This project in Northwest Austin employed an ecological solution to stormwater runoff pooling on the front sidewalk, as well as refreshing an aged landscape. A very large Arizona ash tree had died and had been removed, leaving the remaining landscape bare and sunbaked. Some invasive nandina and Ligustrum shrubs had dominated what was left. The clients preferred a native Hill Country look – lush flowering perennials amidst limestone outcrops – and had shared photos that inspired them via Pinterest.
This customer had three main objectives:
1) Come up with a solution to the pooling issue.
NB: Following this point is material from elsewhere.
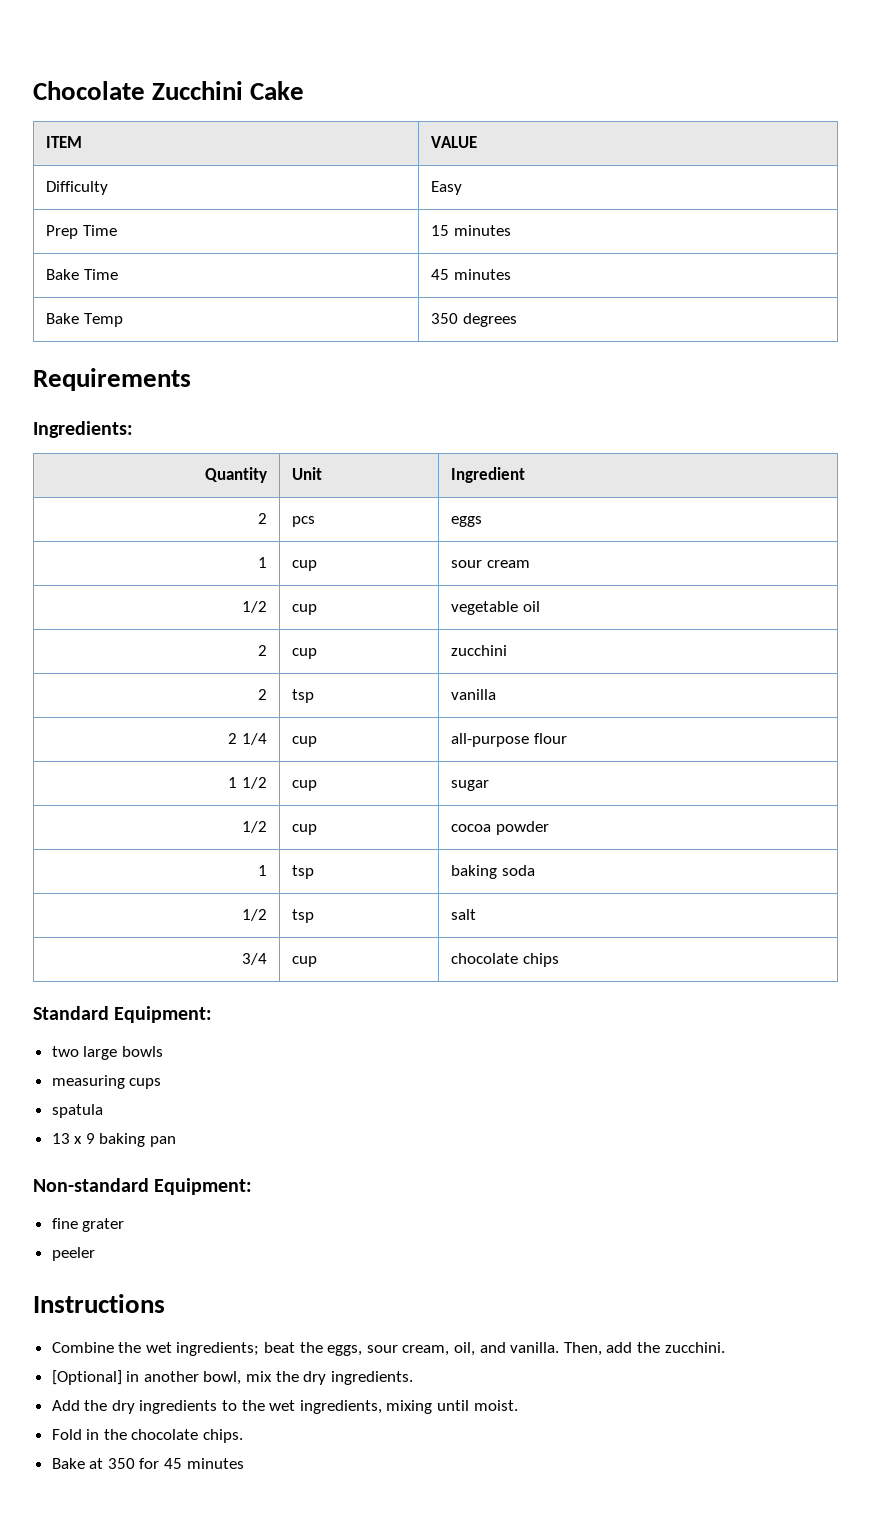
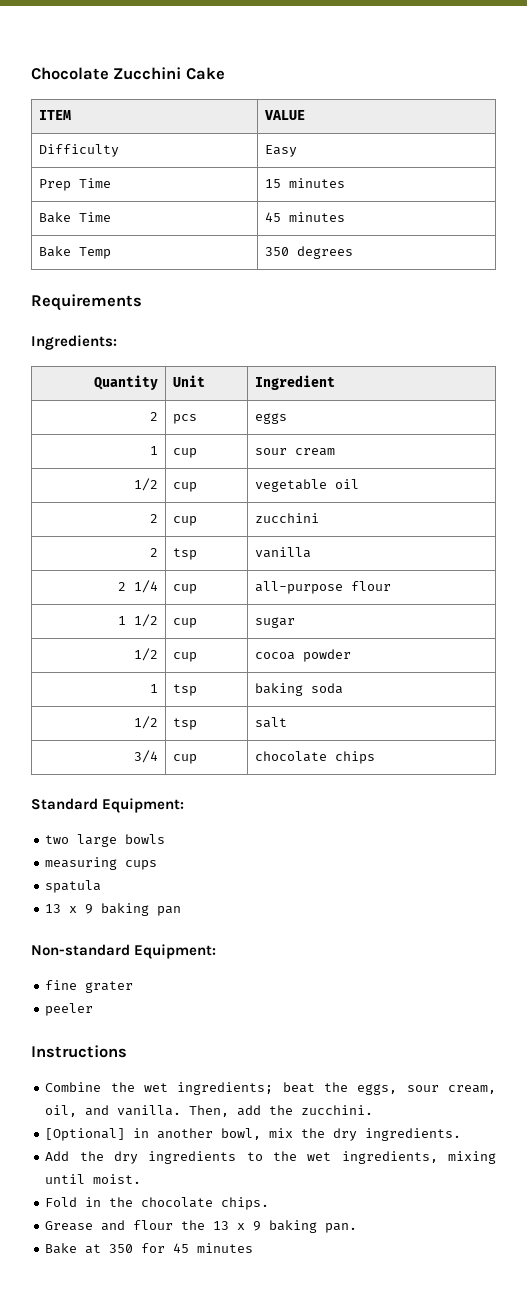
+ Grease and flour the 13 x 9 baking pan.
2) Update a few points in the landscape that had become overgrown and unsightly
3) Remove turf grass to reduce mowing.
To solve the pooling issue, we excavated two rain garden swales on either side of the front sidewalk. Water from the front downspouts was redirected into the swales, too. This allowed rainwater capture from the front sidewalk as well as the roof. The extra moisture held by the soil in those areas will benefit the plants around them. Hill Country limestone lines the pools, and various stepping-stone paths were placed in the gardens to aid in access. A substantial amount of the turf grass was removed, and beds created and mulched.
By the numbers:
330 sq. ft.: rain garden swale area.
1,905 sq. ft.: St. Augustine turf grass removed.
1,270 gallons: approximate rain garden capacity.
990 gallons: rain captured from impervious surfaces in 1” rain event.
640: new native plants installed.
29: native plant species used.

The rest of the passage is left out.